* EXERCISE: Drop all images. Then write out each line below exactly as given.

* RAW DATA:
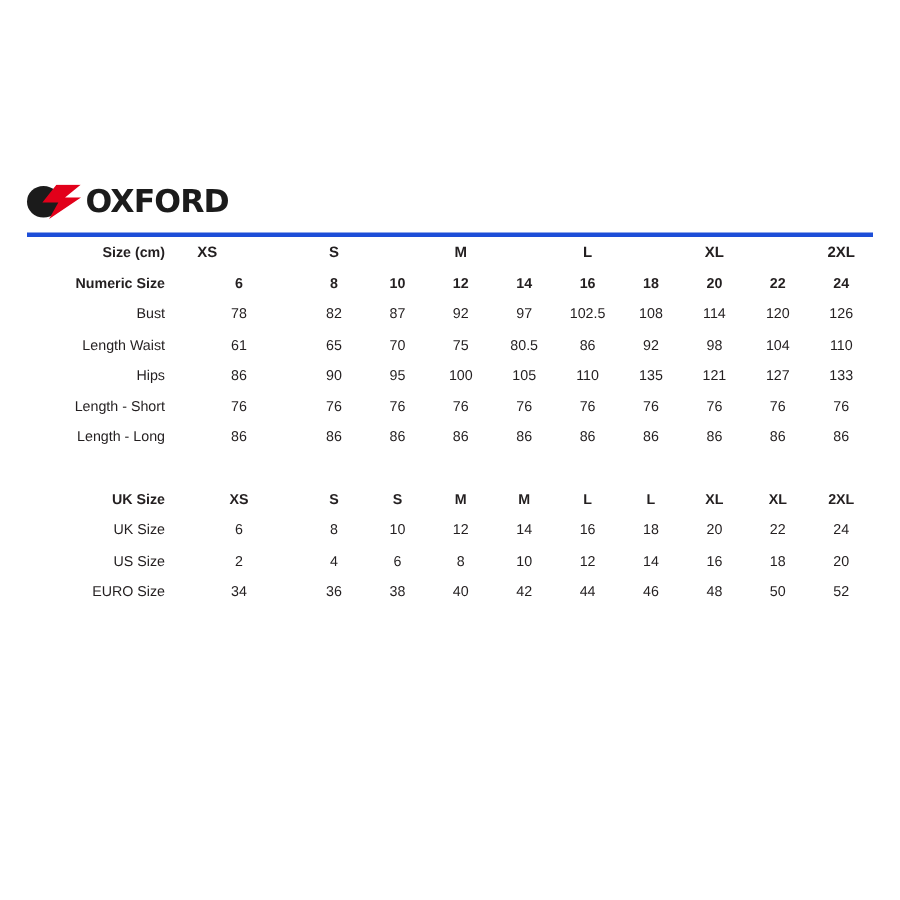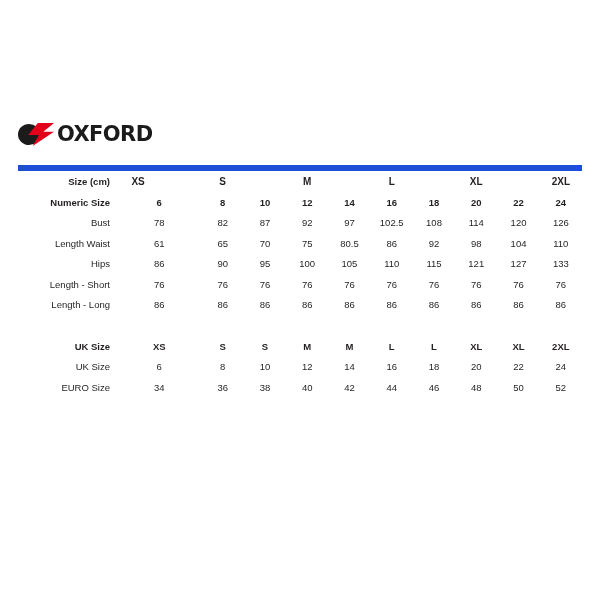--- a/index.html
+++ b/index.html
@@ -33,8 +33,8 @@
   .header {
     display: flex;
     align-items: center;
-    border-bottom: 6px solid #1d4ed8;
-    padding-bottom: 18px;
+    border-bottom: 3px solid #1d4ed8;
+    padding-bottom: 8px;
   }
   .logo-wrap {
     width: 128px;

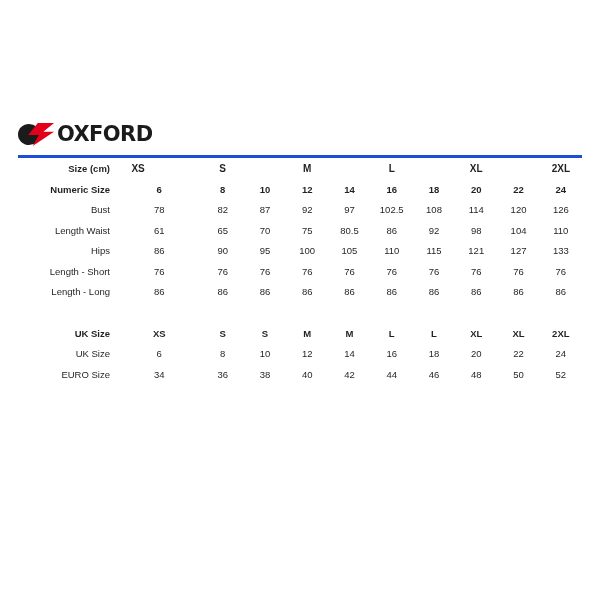--- a/index.html
+++ b/index.html
@@ -211,7 +211,7 @@
           <td class="cell">100</td>
           <td class="cell">105</td>
           <td class="cell">110</td>
-          <td class="cell">115</td>
+          <td class="cell">135</td>
           <td class="cell">121</td>
           <td class="cell">127</td>
           <td class="cell">133</td>

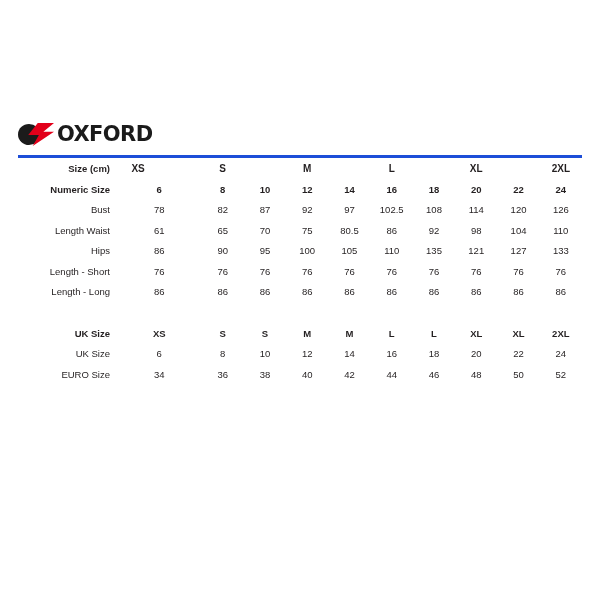--- a/index.html
+++ b/index.html
@@ -279,6 +279,19 @@
           <td class="cell">24</td>
         </tr>
         <tr>
+          <td class="row-label">US Size</td>
+          <td class="cell" colspan="2">2</td>
+          <td class="cell">4</td>
+          <td class="cell">6</td>
+          <td class="cell">8</td>
+          <td class="cell">10</td>
+          <td class="cell">12</td>
+          <td class="cell">14</td>
+          <td class="cell">16</td>
+          <td class="cell">18</td>
+          <td class="cell">20</td>
+        </tr>
+        <tr>
           <td class="row-label">EURO Size</td>
           <td class="cell" colspan="2">34</td>
           <td class="cell">36</td>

* TASK RESULT:
--- a/index.html
+++ b/index.html
@@ -33,8 +33,8 @@
   .header {
     display: flex;
     align-items: center;
-    border-bottom: 6px solid #1d4ed8;
-    padding-bottom: 18px;
+    border-bottom: 3px solid #1d4ed8;
+    padding-bottom: 8px;
   }
   .logo-wrap {
     width: 128px;

--- a/index.html
+++ b/index.html
@@ -211,7 +211,7 @@
           <td class="cell">100</td>
           <td class="cell">105</td>
           <td class="cell">110</td>
-          <td class="cell">115</td>
+          <td class="cell">135</td>
           <td class="cell">121</td>
           <td class="cell">127</td>
           <td class="cell">133</td>

--- a/index.html
+++ b/index.html
@@ -279,6 +279,19 @@
           <td class="cell">24</td>
         </tr>
         <tr>
+          <td class="row-label">US Size</td>
+          <td class="cell" colspan="2">2</td>
+          <td class="cell">4</td>
+          <td class="cell">6</td>
+          <td class="cell">8</td>
+          <td class="cell">10</td>
+          <td class="cell">12</td>
+          <td class="cell">14</td>
+          <td class="cell">16</td>
+          <td class="cell">18</td>
+          <td class="cell">20</td>
+        </tr>
+        <tr>
           <td class="row-label">EURO Size</td>
           <td class="cell" colspan="2">34</td>
           <td class="cell">36</td>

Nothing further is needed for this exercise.